Supplied data section start

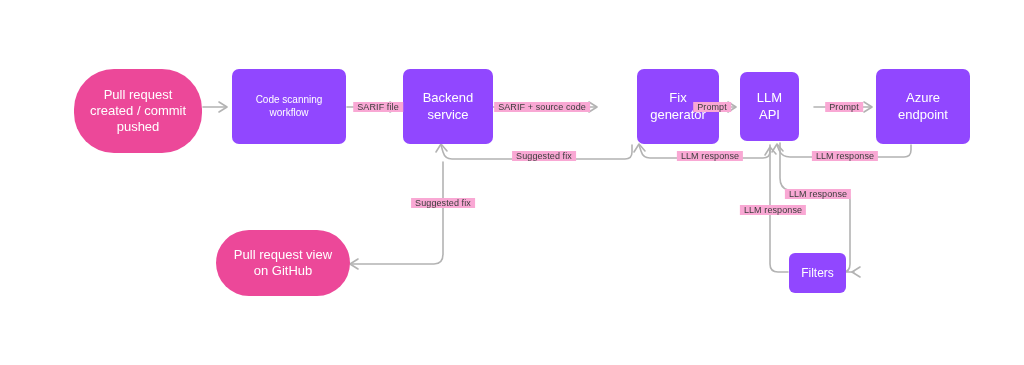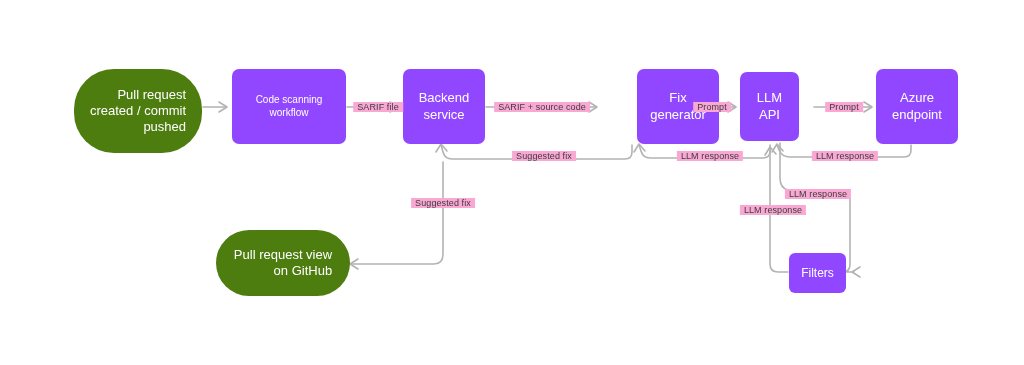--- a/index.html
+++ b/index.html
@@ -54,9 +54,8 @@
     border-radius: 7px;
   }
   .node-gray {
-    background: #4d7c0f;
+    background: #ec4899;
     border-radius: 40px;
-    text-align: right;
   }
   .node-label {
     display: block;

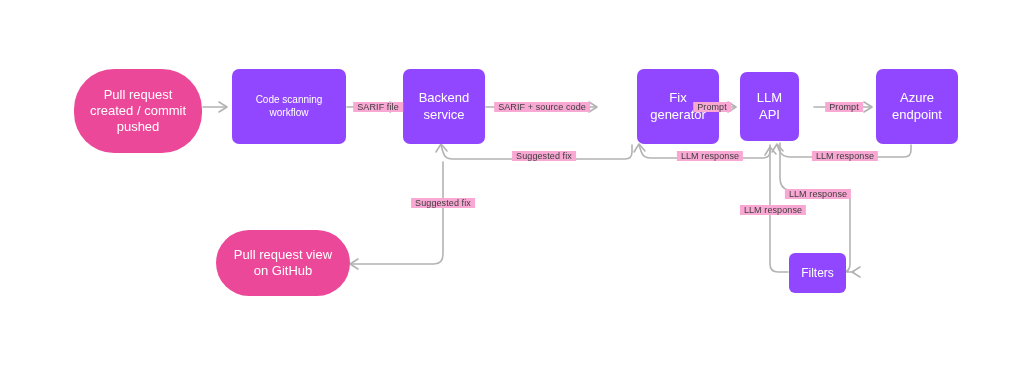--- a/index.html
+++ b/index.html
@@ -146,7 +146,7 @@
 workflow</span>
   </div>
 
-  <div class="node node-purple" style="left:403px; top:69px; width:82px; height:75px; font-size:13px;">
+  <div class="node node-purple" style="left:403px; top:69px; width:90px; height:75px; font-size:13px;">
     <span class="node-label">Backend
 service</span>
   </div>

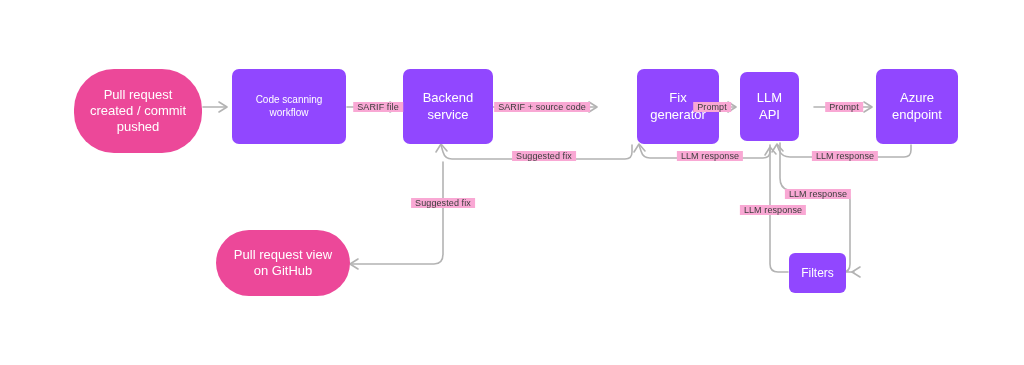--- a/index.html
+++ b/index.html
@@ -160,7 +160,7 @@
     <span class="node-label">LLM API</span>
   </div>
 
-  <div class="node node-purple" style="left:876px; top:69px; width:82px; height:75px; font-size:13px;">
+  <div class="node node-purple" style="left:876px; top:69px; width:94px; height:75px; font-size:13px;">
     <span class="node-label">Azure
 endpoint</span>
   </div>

Supplied data section end

Search the listing above for the string "style" and return each line it appears on.

* [Task result]
-  <div class="node node-purple" style="left:403px; top:69px; width:82px; height:75px; font-size:13px;">
+  <div class="node node-purple" style="left:403px; top:69px; width:90px; height:75px; font-size:13px;">
-  <div class="node node-purple" style="left:876px; top:69px; width:82px; height:75px; font-size:13px;">
+  <div class="node node-purple" style="left:876px; top:69px; width:94px; height:75px; font-size:13px;">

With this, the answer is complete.